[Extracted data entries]
§ §
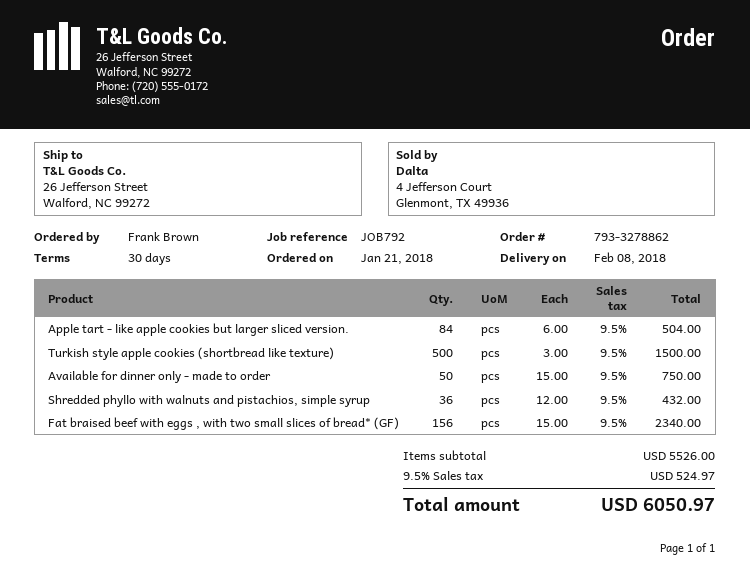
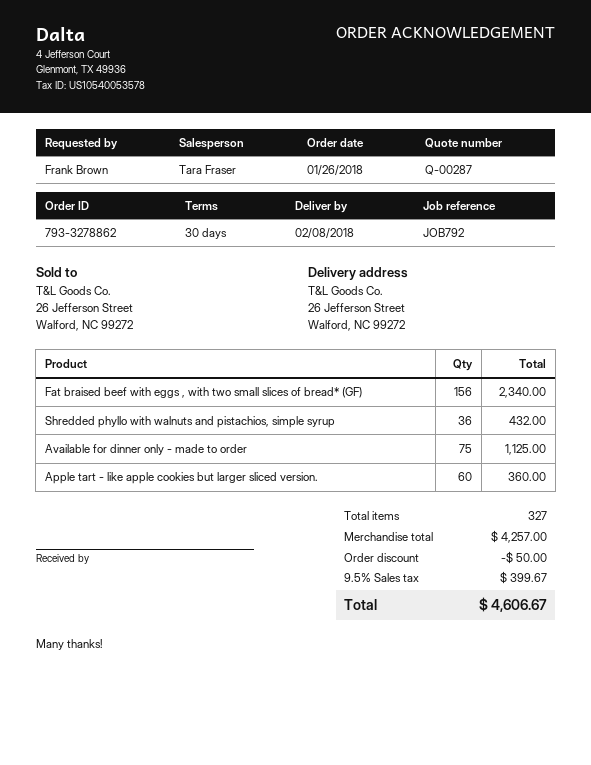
order date: 2018-01-21 -> 2018-01-26
Apple tart - like apple cookies but larger sliced version.: 84 for 504.00 -> 60 for 360.00
Turkish style apple cookies (shortbread like texture): 500 for 1500.00 -> none
Available for dinner only - made to order: 50 for 750.00 -> 75 for 1125.00
subtotal: 5526.00 -> 4257.00
discount: none -> 50.00
tax: 9.5% = 524.97 -> 9.5% = 399.67
total: 6050.97 -> 4606.67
§ §
■ What is needed: All of the entries need to be retyped word for word, pictures excluded.

■ Reply to the task:
order date: 2018-01-21 -> 2018-01-26
Apple tart - like apple cookies but larger sliced version.: 84 for 504.00 -> 60 for 360.00
Turkish style apple cookies (shortbread like texture): 500 for 1500.00 -> none
Available for dinner only - made to order: 50 for 750.00 -> 75 for 1125.00
subtotal: 5526.00 -> 4257.00
discount: none -> 50.00
tax: 9.5% = 524.97 -> 9.5% = 399.67
total: 6050.97 -> 4606.67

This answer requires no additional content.